Back in Brighton, Sir Herbert Carden wanted to turn Brighton into a modern, forward-looking city and was prepared to destroy much of the historic seafront fabric to achieve this.
In the mid-1930s, Carden produced a sketch of the seafront showing a dual carriageway with modernist buildings replacing Regency and Victorian homes.
He cited Embassy Court as the “model building” and was even willing to eat into the heart of Brighton with his plans.
Brodie and Winter say: “If Carden’s plan had been realised, the Royal Pavilion would have been replaced by a conference and entertainments centre and The Lanes would have disappeared.”
One block which slipped through the planning net was Marine Gate, an eight-storey block of 105 flats built at Black Rock between 1937 and 1939. This block, at one time painted pink, is much bigger than neighbouring Kemp Town houses.
It is ironic some residents there now oppose even larger flats planned for the neighbouring marina.
Like Marine Court in St Leonard’s, it also boasted a restaurant but that was converted into housing in the 1950s.
Another handsome building of the era is Saltdean Lido, where the curved design was strongly influenced by that of the De La Warr Pavilion.
It was built just before the Second World War and closed during hostilities, not opening again until the mid-1950s.
The Lido declined in the 1990s and was in danger of becoming derelict. Fortunately, it was saved and is now one of the few lidos left on the English coast.
Also in Saltdean, the Ocean Hotel was built in 1938 in grand art deco style. It had 426 bedrooms in a main building and six detached blocks.
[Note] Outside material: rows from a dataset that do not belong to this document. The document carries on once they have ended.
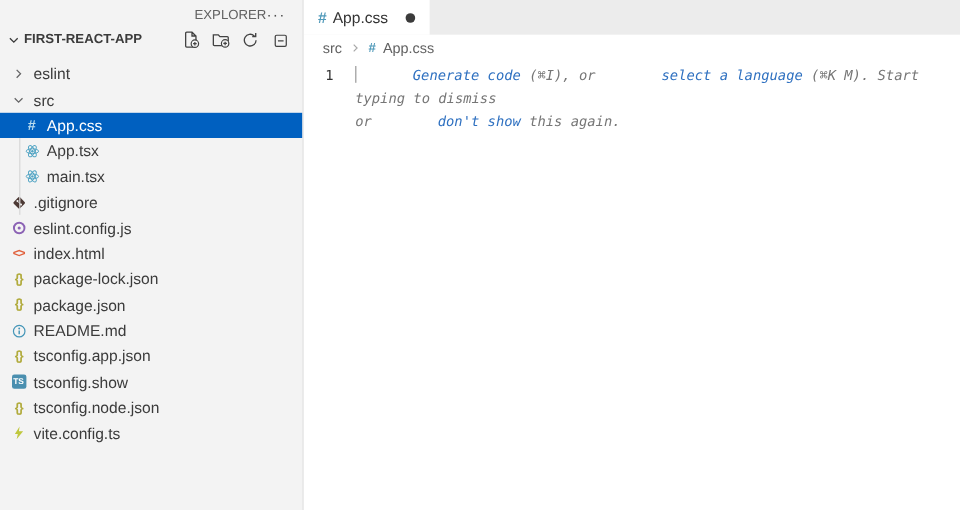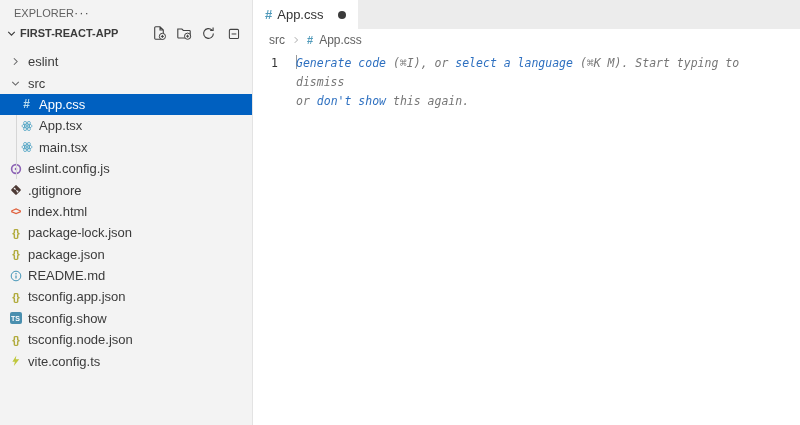"EXPLORER" .sb-header { justify-content: flex-start -> flex-end }
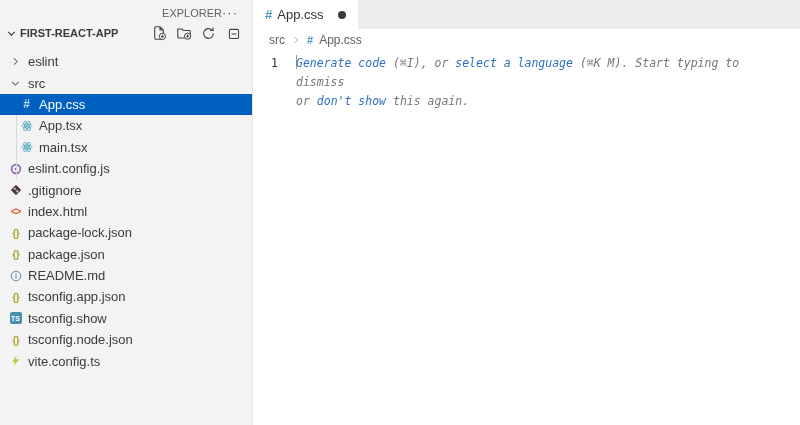"Generate code" .ghost a, .ghost .link { margin-left: none -> 48px }
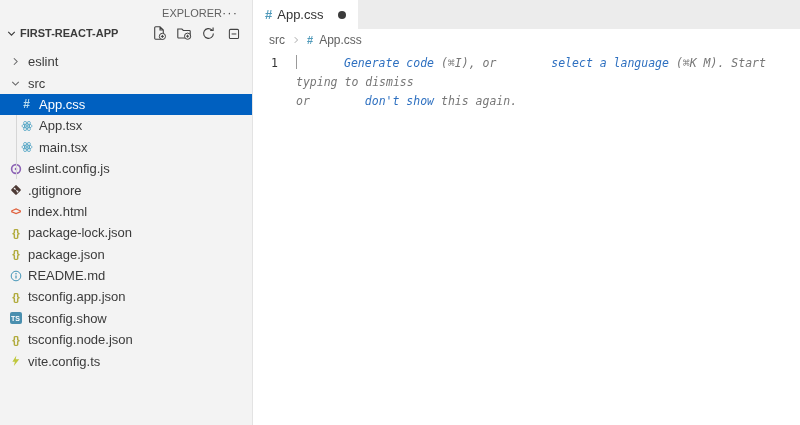"eslint.config.js" div.row { order: before ".gitignore" -> after ".gitignore" }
High on a hill, this large set of buildings still dominates the skyline in Saltdean. For many years it was run by the holiday camp king Billy Butlin and was later renamed the Grand Ocean Hotel. It is now being rebuilt and modernised.
The culture of radical architecture by the seaside was interrupted by the Second World War.
Although people flocked back to resorts in the 1940s and 1950s, there were few significant new seafront buildings.
When new buildings began to appear in resorts such as Brighton in the 1960s, they tended to be brutal rather than beautiful.
Sussex Heights is still the tallest building in the county but it is far less architecturally significant than Embassy Court, a few hundred yards down the road.